User interface change data:
:::::

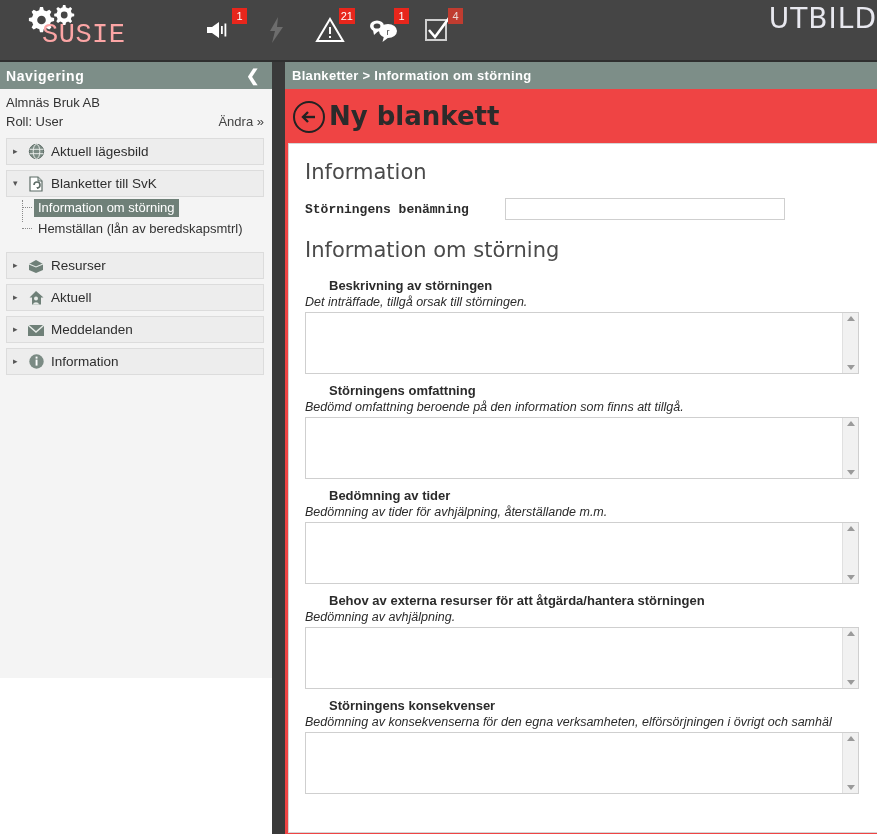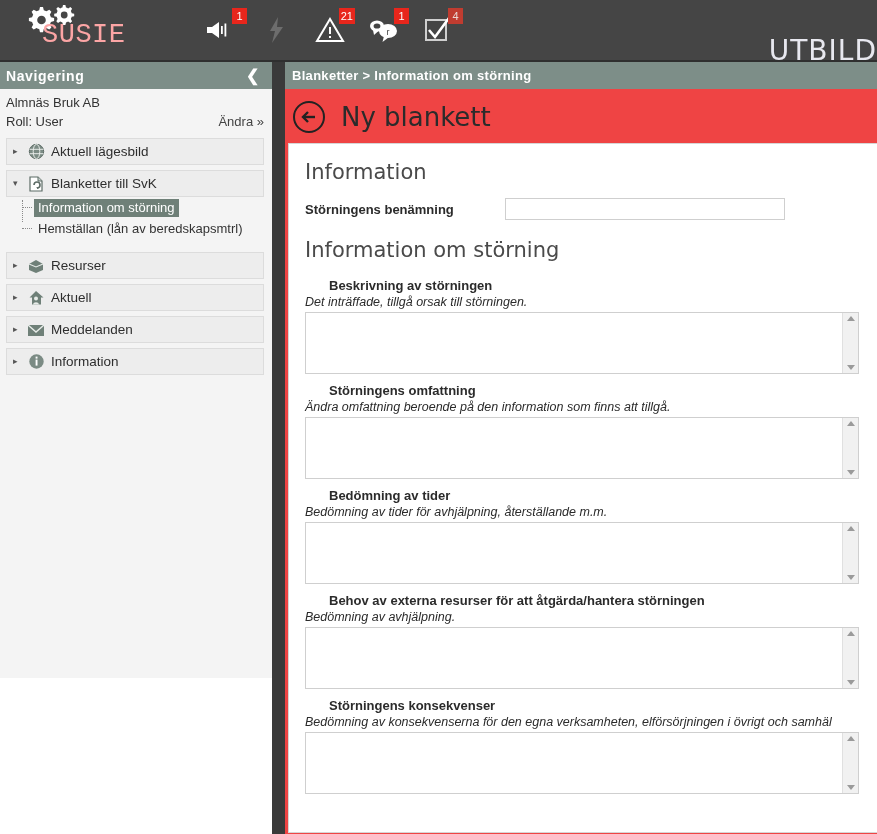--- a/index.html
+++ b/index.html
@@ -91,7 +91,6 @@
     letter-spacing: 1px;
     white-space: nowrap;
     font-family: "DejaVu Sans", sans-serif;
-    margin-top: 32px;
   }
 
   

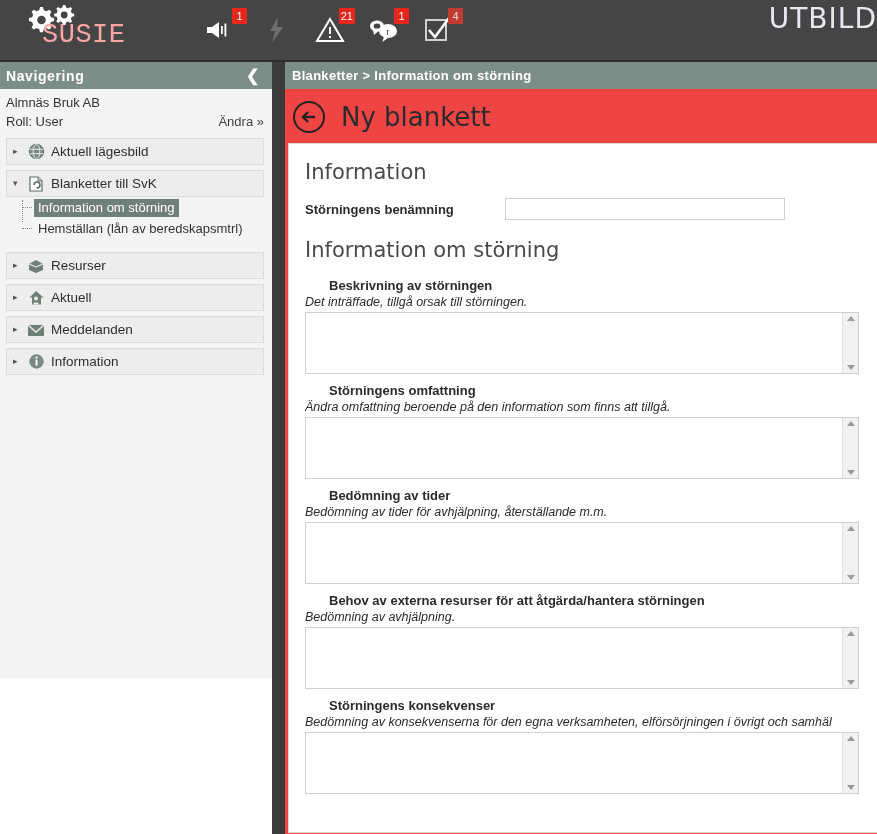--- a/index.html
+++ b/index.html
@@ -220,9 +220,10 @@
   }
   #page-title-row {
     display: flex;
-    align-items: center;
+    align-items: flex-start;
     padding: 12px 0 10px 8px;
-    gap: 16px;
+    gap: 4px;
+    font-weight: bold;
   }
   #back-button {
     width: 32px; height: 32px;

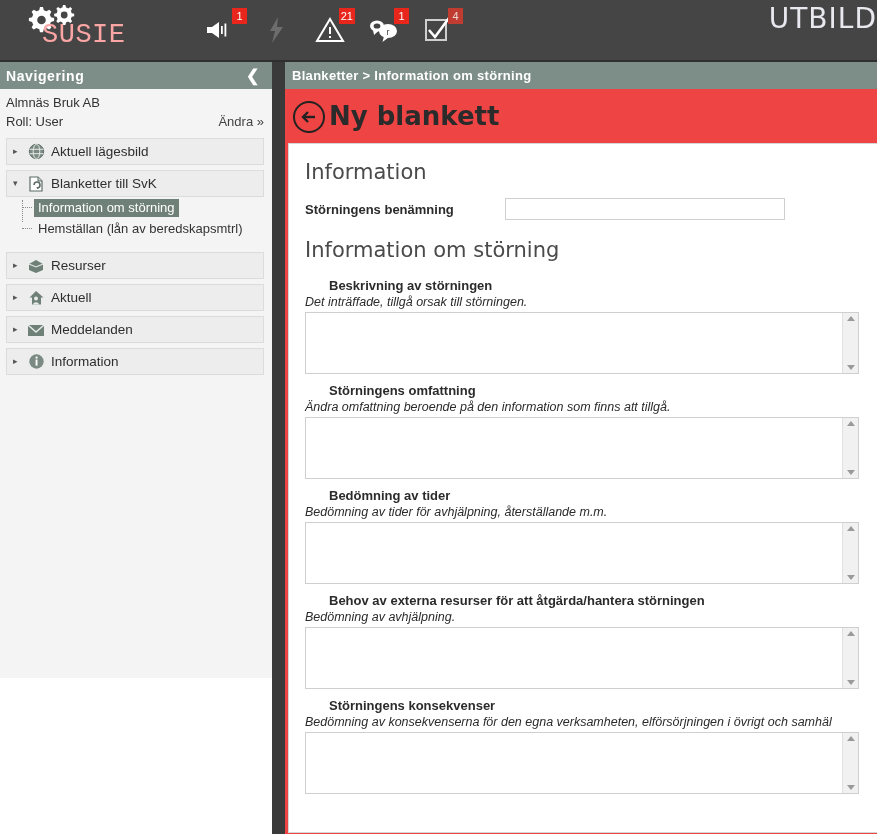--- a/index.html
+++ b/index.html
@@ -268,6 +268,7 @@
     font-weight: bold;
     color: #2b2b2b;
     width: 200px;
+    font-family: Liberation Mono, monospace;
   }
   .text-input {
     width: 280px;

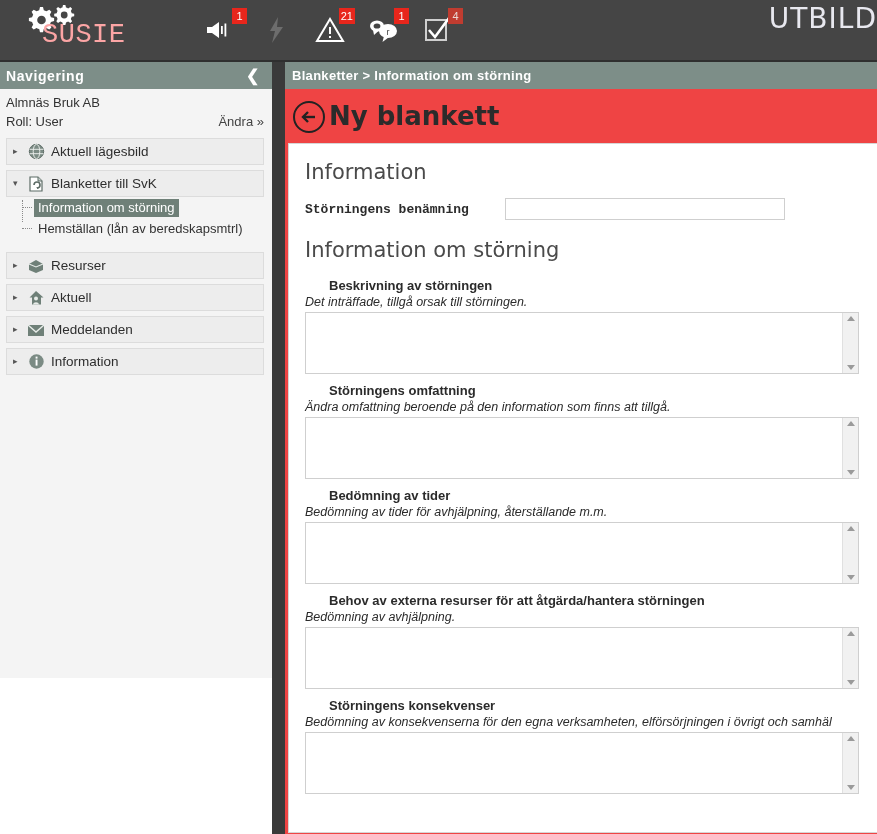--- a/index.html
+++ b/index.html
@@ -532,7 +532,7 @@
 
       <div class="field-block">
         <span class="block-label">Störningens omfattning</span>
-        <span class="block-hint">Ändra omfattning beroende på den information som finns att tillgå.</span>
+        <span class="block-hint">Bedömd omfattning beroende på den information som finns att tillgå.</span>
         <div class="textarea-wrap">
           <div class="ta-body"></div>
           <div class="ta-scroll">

:::::

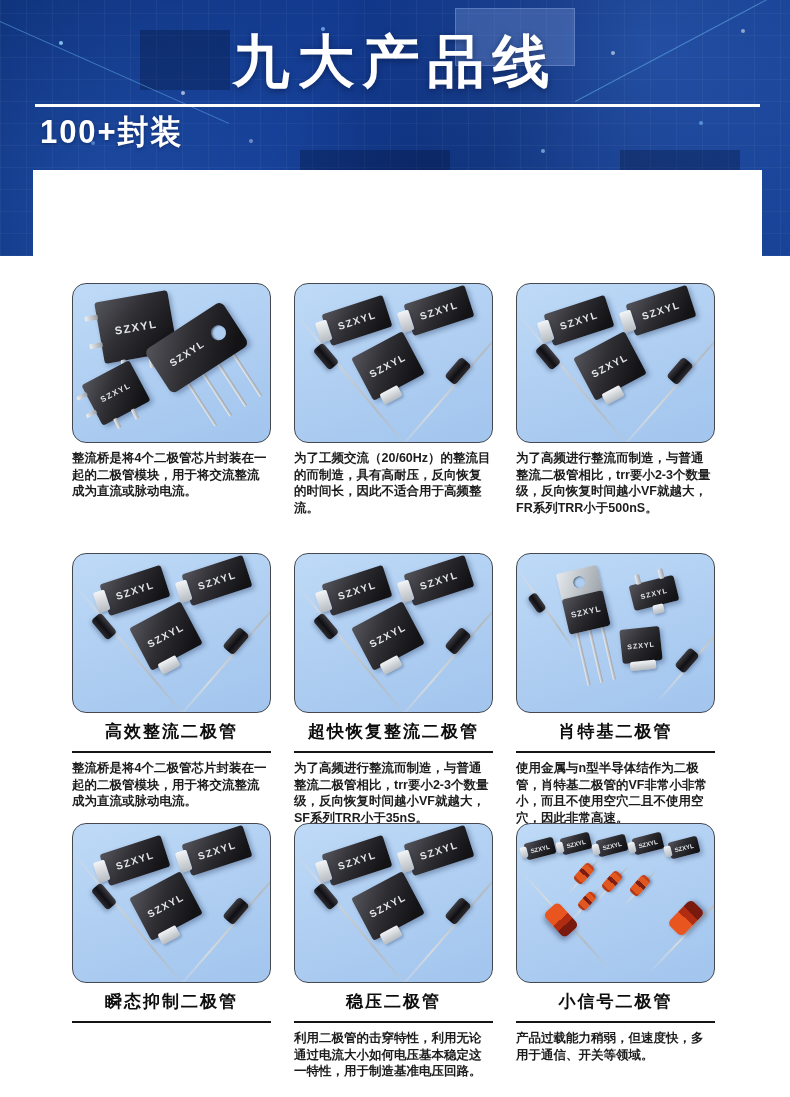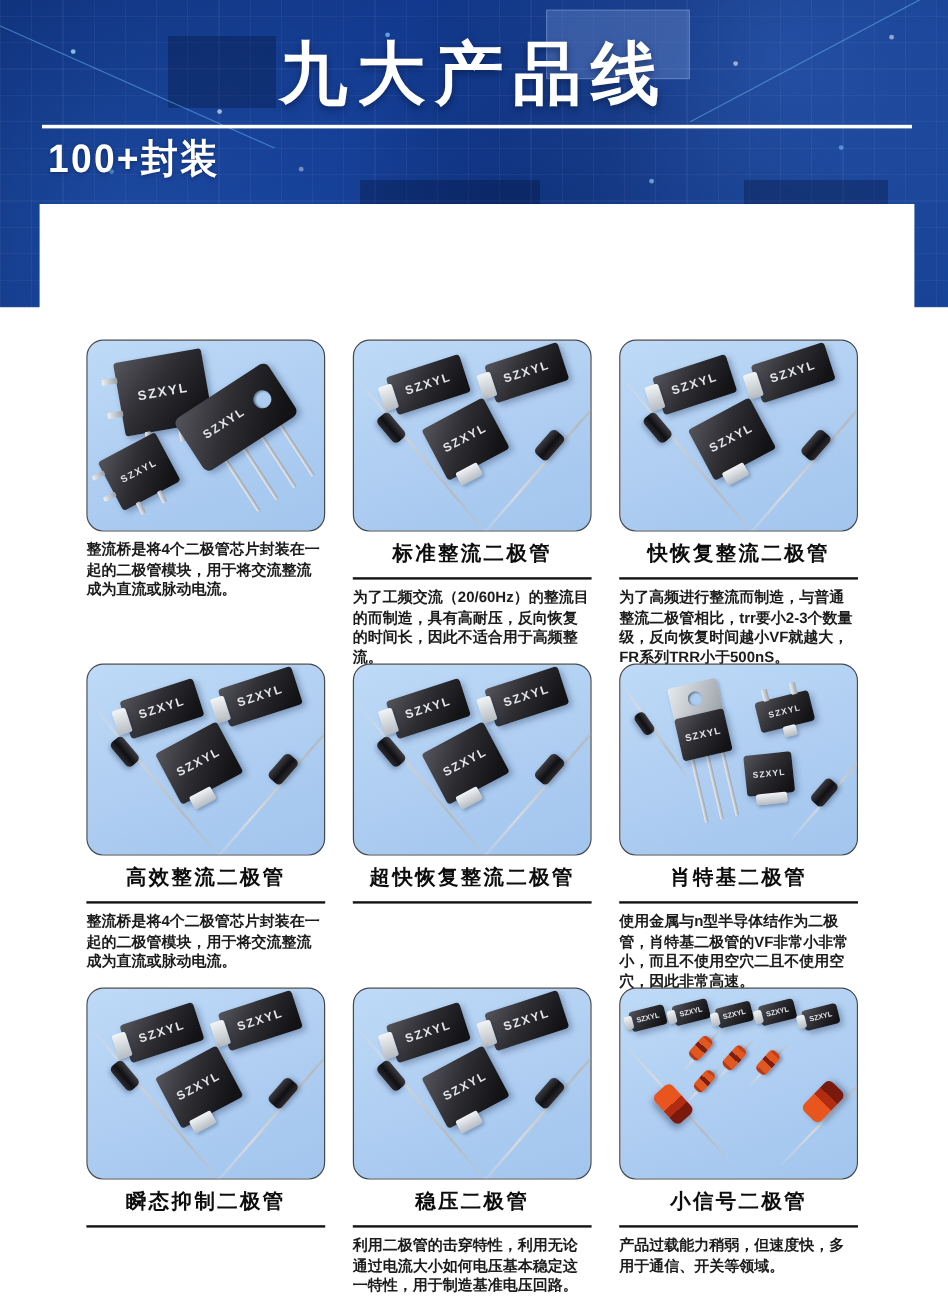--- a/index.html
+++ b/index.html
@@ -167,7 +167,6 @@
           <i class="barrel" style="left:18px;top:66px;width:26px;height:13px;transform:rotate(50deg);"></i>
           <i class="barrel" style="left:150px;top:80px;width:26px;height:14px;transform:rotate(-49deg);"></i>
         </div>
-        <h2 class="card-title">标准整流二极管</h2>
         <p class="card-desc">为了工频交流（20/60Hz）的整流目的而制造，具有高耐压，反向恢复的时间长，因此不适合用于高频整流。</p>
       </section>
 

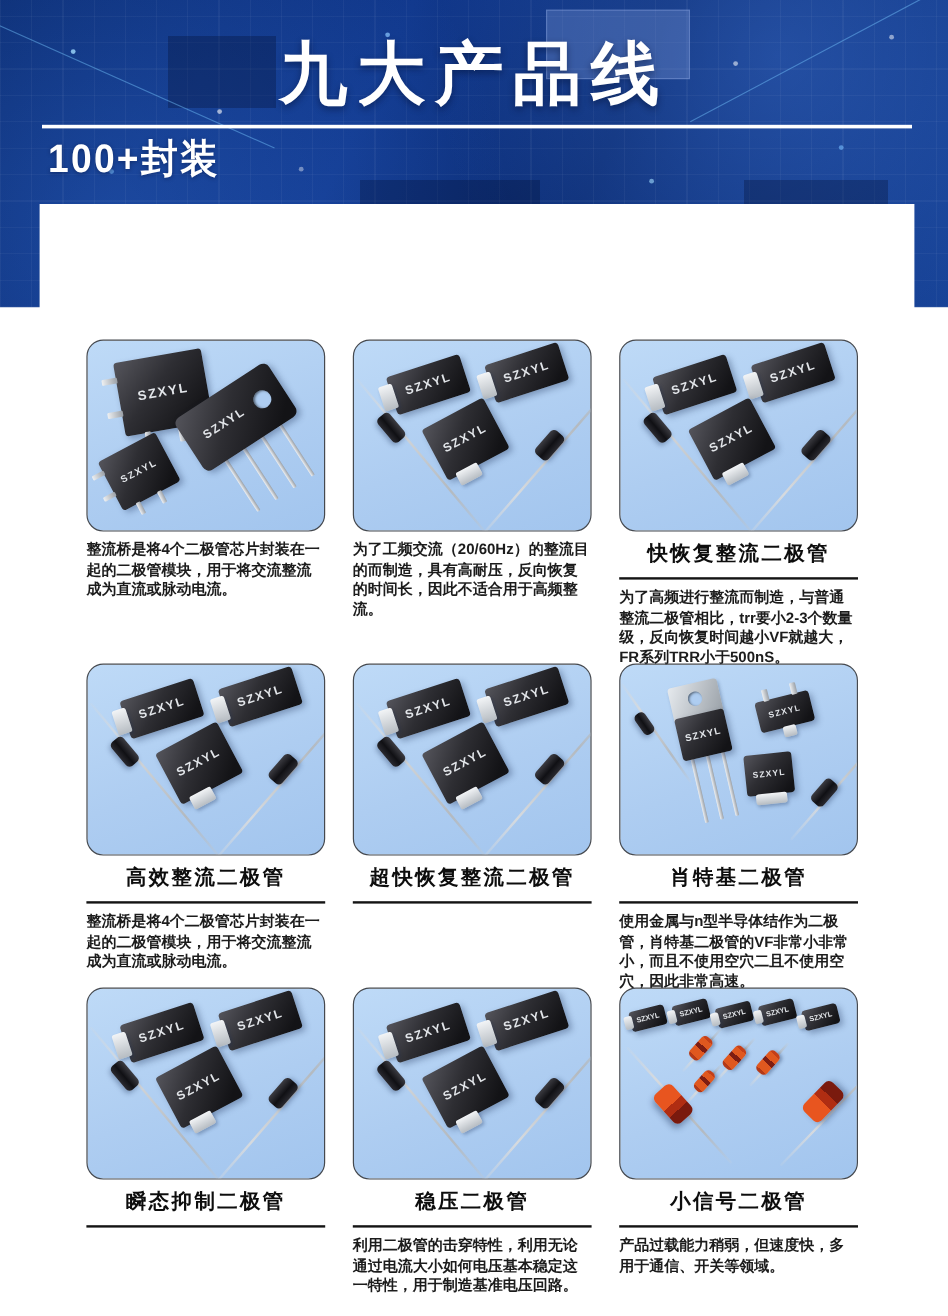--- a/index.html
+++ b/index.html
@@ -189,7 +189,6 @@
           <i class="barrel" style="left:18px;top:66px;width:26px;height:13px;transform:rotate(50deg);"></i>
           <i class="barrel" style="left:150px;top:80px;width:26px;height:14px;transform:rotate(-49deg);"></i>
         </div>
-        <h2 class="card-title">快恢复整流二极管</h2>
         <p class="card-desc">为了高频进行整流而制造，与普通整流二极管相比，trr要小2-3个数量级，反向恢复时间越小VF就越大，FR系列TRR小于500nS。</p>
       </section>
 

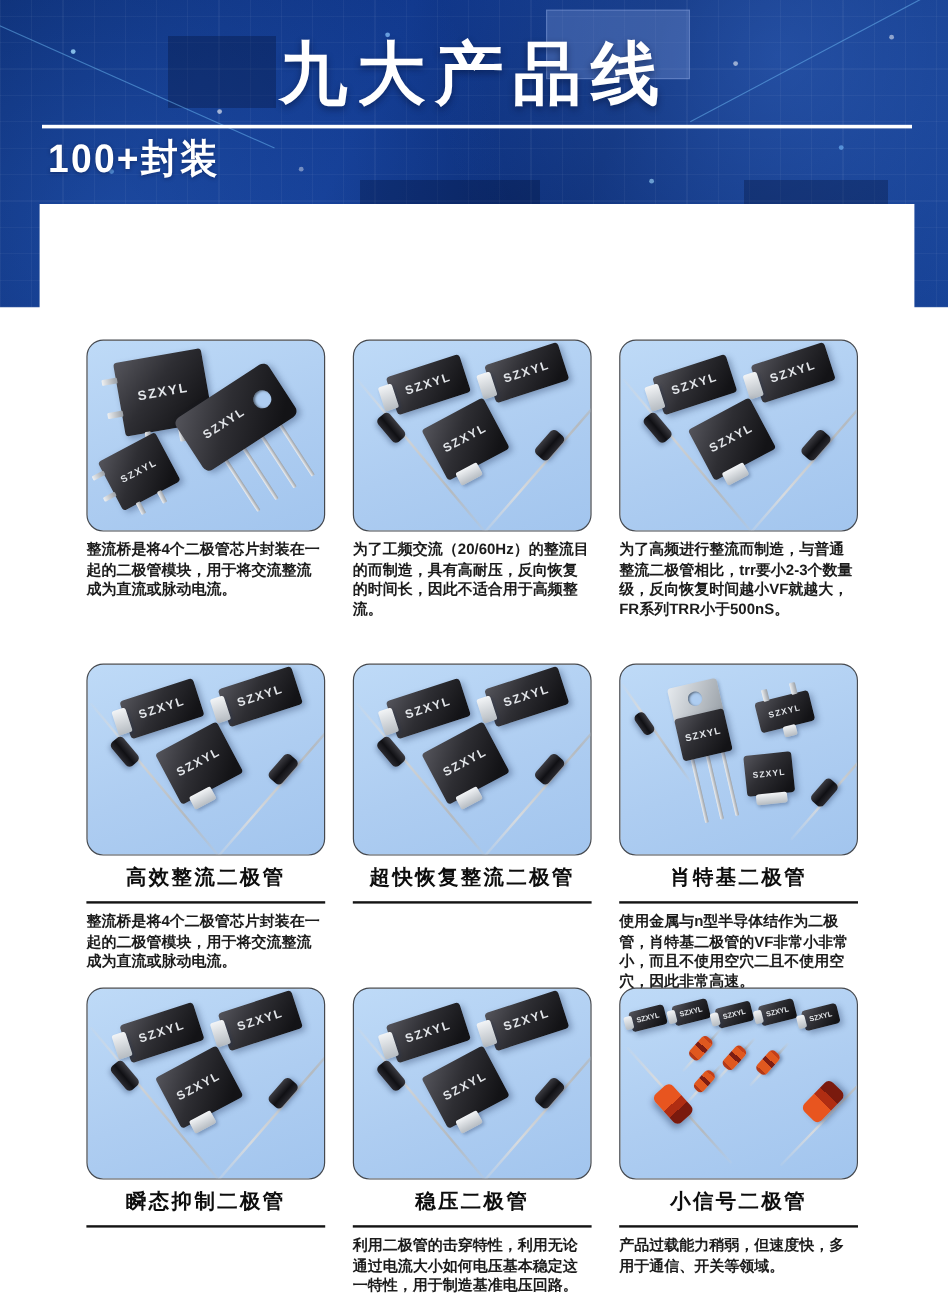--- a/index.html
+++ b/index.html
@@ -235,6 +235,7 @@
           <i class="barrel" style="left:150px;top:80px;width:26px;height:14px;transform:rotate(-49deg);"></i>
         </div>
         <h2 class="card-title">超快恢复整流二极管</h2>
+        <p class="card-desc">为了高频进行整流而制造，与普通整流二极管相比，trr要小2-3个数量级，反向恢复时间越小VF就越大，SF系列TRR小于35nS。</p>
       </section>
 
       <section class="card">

:::::

- **ABOUT THIS EXERCISE**
If a line above holds the word "information", copy it.

- **WRITTEN SOLUTION**
-        <span class="block-hint">Ändra omfattning beroende på den information som finns att tillgå.</span>
+        <span class="block-hint">Bedömd omfattning beroende på den information som finns att tillgå.</span>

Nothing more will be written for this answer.